So, the idiot is ready and in order to glue a high-quality product, it took: 10 kg of epoxy resin, 1 kg of plasticizer for it and 1 kg of hardener, 15 running meters of non-thick fiberglass, 5 m of glass mat, brushes, gloves. Wearing breathing protection is highly desirable. And the more expensive they are, the more reliable. But experience, as is known, cannot be bought, so I gained it in the process.

I used transparent tape as a separating layer between the dummy and the product. Carefully, without gaps, the whole blockhead pasted over it with stripes. It took only 1.5 rolls of wide tape.

Diluted resin in 200-300 grams with a hardener and plasticizer. I used measuring cups and syringes, which is not very convenient. Before that, I cut strips of fiberglass in such sizes that large canvases lay on flat surfaces, and on irregularities, pieces of fabric could repeat them without making folds. By the way, fiberglass stretches moderately along the diagonal of the weave, "flowing" around the desired shape.

First, I smeared thickly with epoxy resin one area of the boob, put glass cloth on it and soaked it on top again with resin. The adjacent piece of fabric was glued using the same technology with an overlap of 3-5 cm. We had to work quickly - the resin sets pretty quickly, and the higher its temperature, the faster. Yes, I also warmed up the resin a little near a powerful illumination lamp for better fluidity.

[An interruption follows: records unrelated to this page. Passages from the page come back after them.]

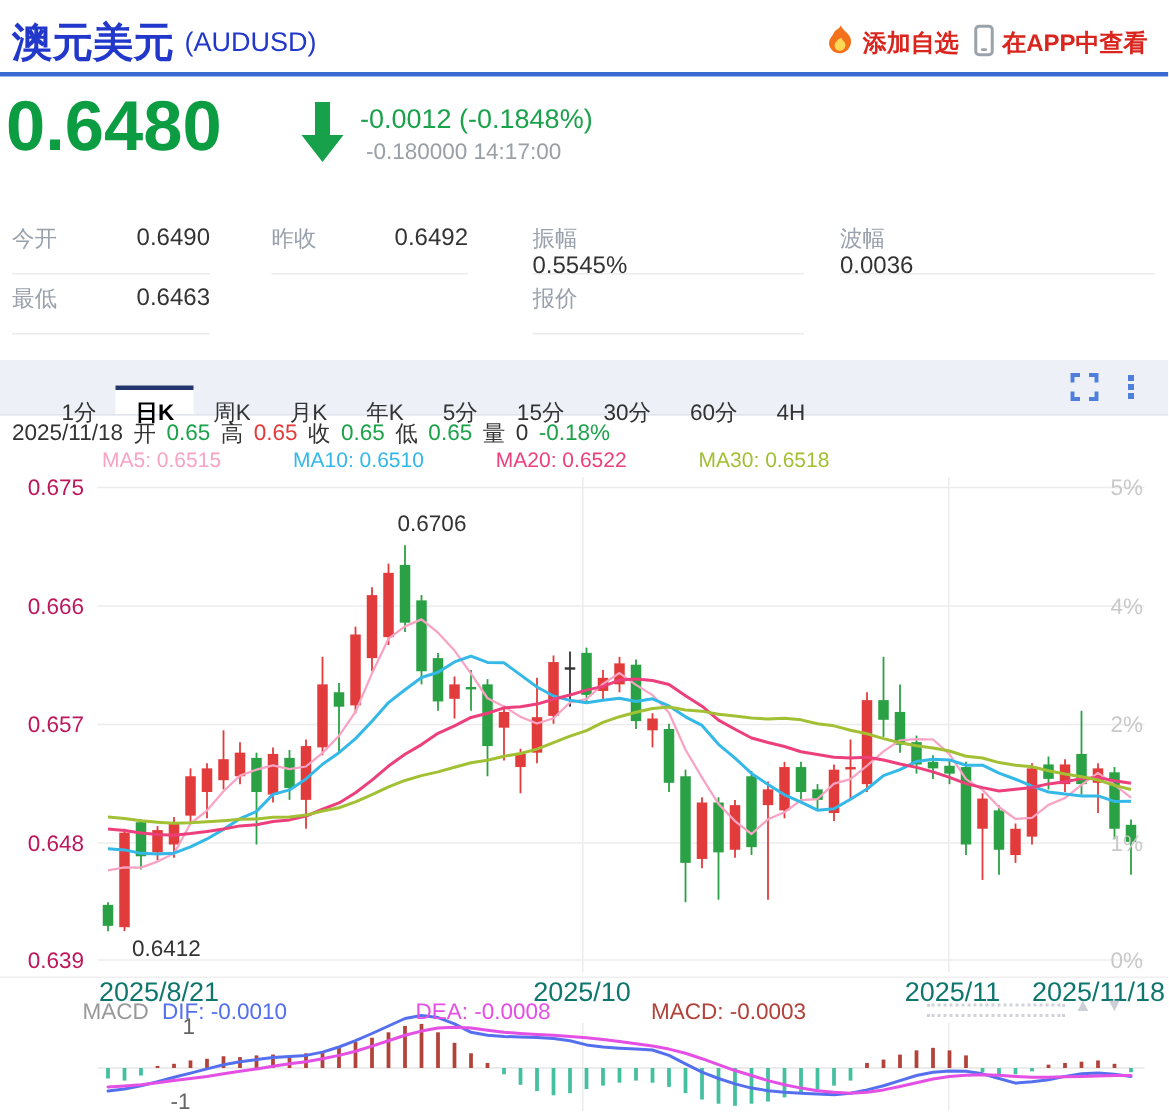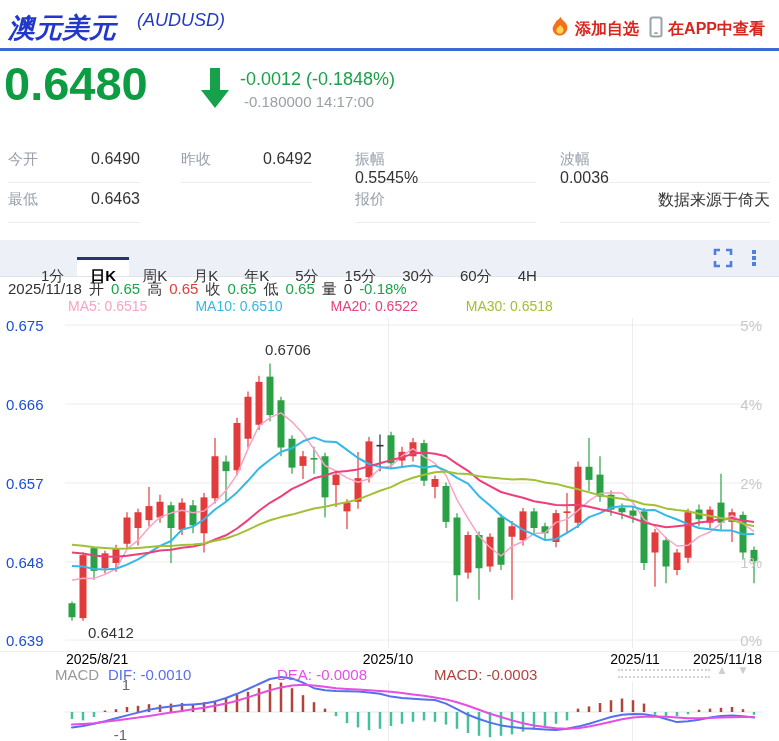--- a/index.html
+++ b/index.html
@@ -1,20 +1,20 @@
 <!DOCTYPE html>
 <html style="--title-blue: #2138cb; --divider: #3a6ad4; --link-red: #d9251d; --price-green: #0c9c41; --tab-border: #24366e; --ma5: #f8a3c4; --ma10: #33b8e8; --ma20: #ec3f7c; --ma30: #a2c034; --dif: #5570ee; --dea: #e44fe4; --histup: #b2433a;"><head>
 <meta charset="utf-8">
 <style>
   html,body{margin:0;padding:0;background:#fff;}
   .page{position:relative;width:779px;height:741px;overflow:hidden;background:#fff;
         font-family:"Liberation Sans","DejaVu Sans",sans-serif;}
   .abs{position:absolute;}
   
-  .hdr{position:absolute;left:8px;top:10px;display:flex;align-items:flex-start;gap:21px;font-style:italic;}
+  .hdr{position:absolute;left:8px;top:10px;display:flex;align-items:center;gap:7px;}
   .hdr-title{font-size:27px;font-weight:bold;color:var(--title-blue,#2138cb);}
   .hdr-sub{font-size:18px;color:var(--title-blue,#2138cb);}
   .hdr-links{position:absolute;top:16px;right:14px;display:flex;align-items:center;gap:10px;}
   .hdr-link{display:flex;align-items:center;gap:5px;font-size:16px;font-weight:bold;
             color:var(--link-red,#d9251d);cursor:pointer;}
   .divider{position:absolute;left:0;top:48px;width:779px;height:3px;background:var(--divider,#3a6ad4);}
   
   .big-price{position:absolute;left:4px;top:56px;font-size:47px;font-weight:bold;color:var(--price-green,#0c9c41);}
   .chg{position:absolute;left:240px;top:69px;font-size:18px;color:#1aa24b;}
   .chg-sub{position:absolute;left:244px;top:93px;font-size:15px;color:#9aa0a6;}
@@ -29,23 +29,23 @@
   .tab{padding:0 13px;line-height:37px;font-size:15px;color:#333;cursor:pointer;box-sizing:border-box;margin-top:17px;}
   .tab.active{background:#fff;border-top:3px solid var(--tab-border,#24366e);line-height:31px;font-weight:bold;color:#000;}
   .tab-icons{position:absolute;right:22px;top:8px;display:flex;gap:18px;align-items:center;}
   
   .info1{position:absolute;left:8px;top:280px;font-size:15px;display:flex;gap:7px;color:#333;}
   .info2{position:absolute;left:68px;top:298px;font-size:14px;display:flex;gap:48px;}
   .g{color:#1ba24a;} .r{color:#e23b3b;} .k{color:#333;}
   .c-ma5{color:var(--ma5,#f8a3c4);} .c-ma10{color:var(--ma10,#33b8e8);}
   .c-ma20{color:var(--ma20,#ec3f7c);} .c-ma30{color:var(--ma30,#a2c034);}
   
-  .ytick{position:absolute;left:6px;width:50px;text-align:left;font-size:15px;color:#1d4ed8;}
+  .ytick{position:absolute;left:6px;width:50px;text-align:right;font-size:15px;color:#be185d;}
   .ptick{position:absolute;left:718px;width:44px;text-align:right;font-size:15px;color:#c9c9c9;}
-  .xdate{position:absolute;top:651px;font-size:14px;color:#000000;}
+  .xdate{position:absolute;top:651px;font-size:18px;color:#0f766e;}
   .anno{position:absolute;font-size:15px;color:#333;}
   .macd-row{position:absolute;top:666px;font-size:15px;}
   .mlab1{left:55px;color:#999;} .mlab2{left:108px;color:var(--dif,#5570ee);}
   .mlab3{left:277px;color:var(--dea,#e44fe4);} .mlab4{left:434px;color:var(--histup,#b2433a);}
   .mytick{position:absolute;width:30px;text-align:right;font-size:15px;color:#666;}
   .dotstrip{position:absolute;left:618px;top:669px;width:92px;height:5px;
             border-top:2px dotted #d0d3d8;border-bottom:2px dotted #d0d3d8;cursor:pointer;}
   .tri{position:absolute;top:663px;font-size:12px;color:#ccd0d6;cursor:pointer;}
   .watermark{position:absolute;left:594px;top:331px;z-index:0;color:#dcdfe4;line-height:1.05;}
   .wm1{font-size:21px;font-weight:bold;font-style:italic;letter-spacing:1px;}
@@ -320,23 +320,20 @@
     <span class="vl">0.0036</span>
   </div>
   <div class="cell lbl" style="left:8px;top:190px;width:132px;">
     <span class="lb">最低</span>
     <span class="vl">0.6463</span>
   </div>
   <div class="cell lbl" style="left:355px;top:190px;width:181px;">
     <span class="lb">报价</span>
     <span class="vl"></span>
   </div>
-  <div class="cell lbl" style="left:560px;top:190px;width:210px;justify-content:flex-end;">
-    <span class="vl">数据来源于倚天</span>
-  </div>
 
   <div class="tabbar lbl">
     <div class="tab">1分</div>
     <div class="tab active">日K</div>
     <div class="tab">周K</div>
     <div class="tab">月K</div>
     <div class="tab">年K</div>
     <div class="tab">5分</div>
     <div class="tab">15分</div>
     <div class="tab">30分</div>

After obkpeyki boob with fiberglass in one layer, he began to paste over it with glass mat. I got the glass mat quite thick, and it turned out to be good for them to gain the thickness of the product. But it does not fit irregularities, so I used it only on flat (or with a slight deflection) surfaces and without overlap. Resin impregnation was carried out in the same way as when working with fiberglass. It should only be taken into account that a lot of resin is used to impregnate a stekomat, so you need to dilute it more. Uneven surfaces after gluing the stekpomat were glued in several layers with a cloth. Each subsequent layer was applied after the previous one had a little set, so that the resin would not leak. And since the process of gluing the body kit took more than one day, after a day's break, it was necessary to "rough" the surface with coarse sandpaper and degrease - after all, the resin hardens completely during this time. The final layers on top of the mat were again covered with fiberglass, and not even one layer.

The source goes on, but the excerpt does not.